VMs may be implemented using a stack-based model (such as the Java Virtual Machine (JVM)) or a register-based model. In a stack-based model, most instructions implicitly operate on values at the top of the stack and replace those values with the result. Such stack-based VMs may also have a “load” and a “store” instruction that reads and writes to arbitrary memory locations. Like all other instructions, the “load” and “store” instructions in stack-based VMs need no operands because they take the memory address from the top of the stack. Register-based models, on the other hand, generally employ a register-based addressing scheme in which a VM Instruction (VmI) of a program executing on the VM includes virtual register operands. The VmI in turn is loaded into the target processor hardware register “Rm” for further processing leading to the execution of VmI using a sequence of target processor instructions (TpI).
Dalvik, as one example, is a register-based virtual machine that runs a Java-like platform on Android mobile devices. Dalvik runs applications that have been converted into a compact Dalvik Executable (.dex) format suitable for systems constrained in terms of memory and processor speed.

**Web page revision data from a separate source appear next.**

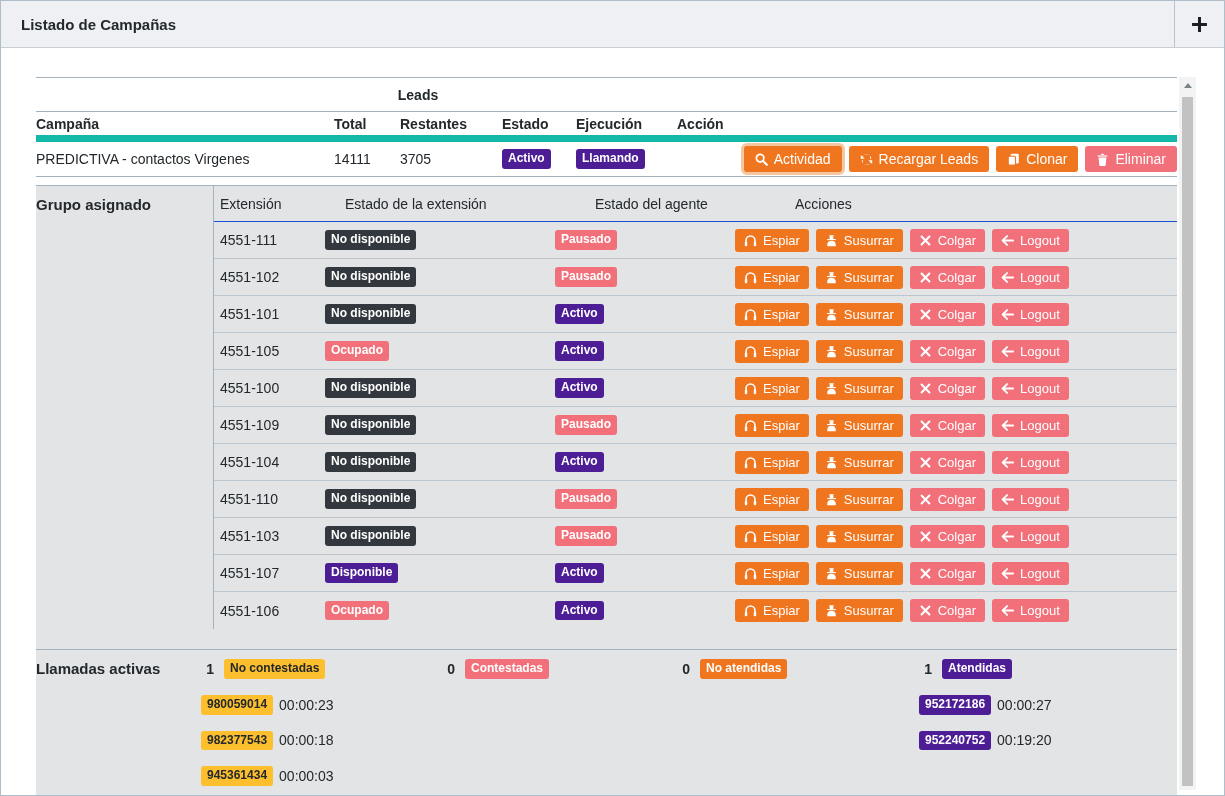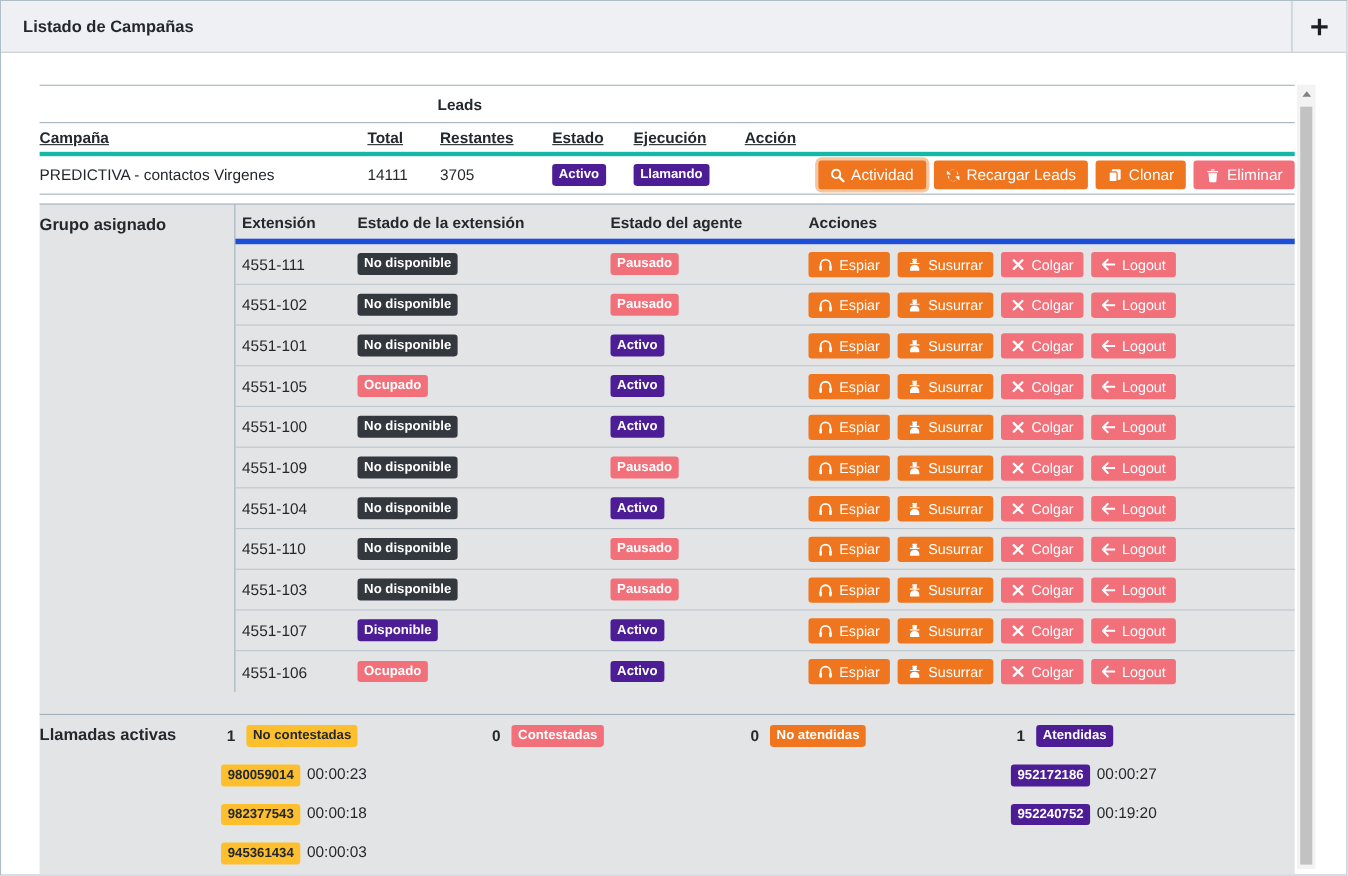--- a/index.html
+++ b/index.html
@@ -16,21 +16,21 @@
   .scroll-content{margin-left:5px;width:1141px;}
   .scrollbar{position:absolute;right:0;top:0;width:17px;height:713px;background:#f3f3f3;}
   .scroll-up{height:17px;display:flex;align-items:center;justify-content:center;}
   .tri{width:0;height:0;border-left:4px solid transparent;border-right:4px solid transparent;border-bottom:5px solid #7c8388;}
   .scroll-thumb{position:absolute;left:3px;top:20px;height:689px;width:11px;background:#c2c2c2;}
   
   .ctable{border-top:1px solid #a3b2bd;}
   .grid6{display:grid;grid-template-columns:298px 66px 102px 74px 101px auto;align-items:center;}
   .leads-row{display:grid;grid-template-columns:298px 168px auto;align-items:center;height:34px;border-bottom:1px solid #a3b2bd;}
   .leads-label{text-align:center;font-weight:bold;font-size:14px;}
-  .head-row{height:30px;border-bottom:4px solid #14b8a6;font-weight:bold;font-size:14px;text-decoration:underline;}
+  .head-row{height:30px;border-bottom:7px solid #14b8a6;font-weight:bold;font-size:14px;}
   .data-row{height:35px;border-bottom:1px solid #a3b2bd;font-size:14px;}
   .abtns{display:flex;gap:7px;align-items:center;justify-content:flex-end;}
   
   .btn{display:inline-flex;align-items:center;gap:6px;border:none;border-radius:3px;color:#fff;font-family:inherit;font-size:14px;padding:6px 11px;cursor:pointer;line-height:1;}
   .btn svg{width:13px;height:13px;display:block;}
   .btn.sm{padding:5px 9px;font-size:13px;}
   .btn-orange{background:#f0751f;}
   .btn-pink{background:#f1707a;}
   .focused{box-shadow:0 0 0 3px #f6c6a0;}
   
@@ -38,28 +38,28 @@
   .badge.dark{background:#32383e;}
   .badge.pink{background:#f1707a;}
   .badge.green{background:#4c1d95;}
   .badge.orange{background:#f0751f;}
   .badge.yellow{background:#fdbf2d;color:#23282c;}
   
   .gray1{margin-top:8px;background:#e2e4e6;border-top:1px solid #a3b2bd;display:grid;grid-template-columns:177px auto;align-items:start;padding-bottom:20px;}
   .group-title{font-weight:bold;font-size:15px;padding-top:10px;}
   .etable{border-left:1px solid #a3b2bd;}
   .grid4{display:grid;grid-template-columns:105px 230px 180px auto;align-items:center;padding-left:6px;}
-  .ehead{height:36px;border-bottom:5px solid #1d4ed8;font-weight:bold;font-size:14px;}
+  .ehead{height:36px;border-bottom:1px solid #1d4ed8;font-weight:normal;font-size:14px;gap:20px;}
   .erow{height:37px;border-bottom:1px solid #bcc6ce;font-size:14px;}
   .etable div.erow:last-of-type{border-bottom:none;}
   .ebtns{display:flex;gap:7px;align-items:flex-start;}
   .gray2{background:#e2e4e6;border-top:1px solid #a3b2bd;height:146px;overflow:hidden;display:grid;grid-template-columns:165px 241px 235px 242px auto;align-items:start;}
   .stat-head{display:flex;align-items:center;gap:10px;padding-left:5px;margin-top:9px;font-size:14px;font-weight:bold;}
   .cnt{min-width:8px;text-align:right;}
-  .call{display:flex;gap:6px;margin-top:16px;}
+  .call{display:flex;align-items:center;gap:6px;margin-top:16px;}
   .time{font-size:14px;}
 </style>
 </head>
 <body>
 
 <div class="page">
 
   <div class="titlebar">
     <div class="title">Listado de Campañas</div>
     <div class="tsep"></div>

A tool called dx is used to convert Java .class files into the .dex format. Multiple classes may be included in a single .dex file. Duplicate strings and other constants in multiple class files are included only once in the .dex output to conserve space. Java bytecode is also converted into an alternate instruction set used by the Dalvik VM. An uncompressed .dex file can be a few percent smaller in size than a compressed .jar (Java Archive) derived from the same .class files.
As further shown, the memory 102 includes data 105 that may be accessed by the VM program 104. For instance, loads and stores may be performed for reading data from a referenced memory location (e.g., from SRC1 and SRC2) and/or for writing data to a referenced memory location (e.g., Dest). A register operand based interpreter of the VM may be employed, where such interpreter determines/computes the addresses of the referenced operands (e.g., SRC1, SRC2, Dest), which may be referred to as “address generation” or “address determination.” Generally, the address is determined through extracting the bit-fields for the operands in VmI 110 (now available in processor register Rm) and then applying an affine transformation. An affine function of the extracted bit-field (for the operand) provides the index where the actual data for the particular operand is stored in memory. Hence, an affine function of the operand field is generally the offset in the “base+offset” addressing mode of LOAD operations used to load the operand value from memory.
Conventionally, memory access operations (LOADS and STORES) for register operand based addressing on a VM are each two-pass operations. That is, to perform a LOAD of a value from a referenced memory location or to perform a STORE of a value to a referenced memory location by a register-based VM, two separate instructions are required to be executed.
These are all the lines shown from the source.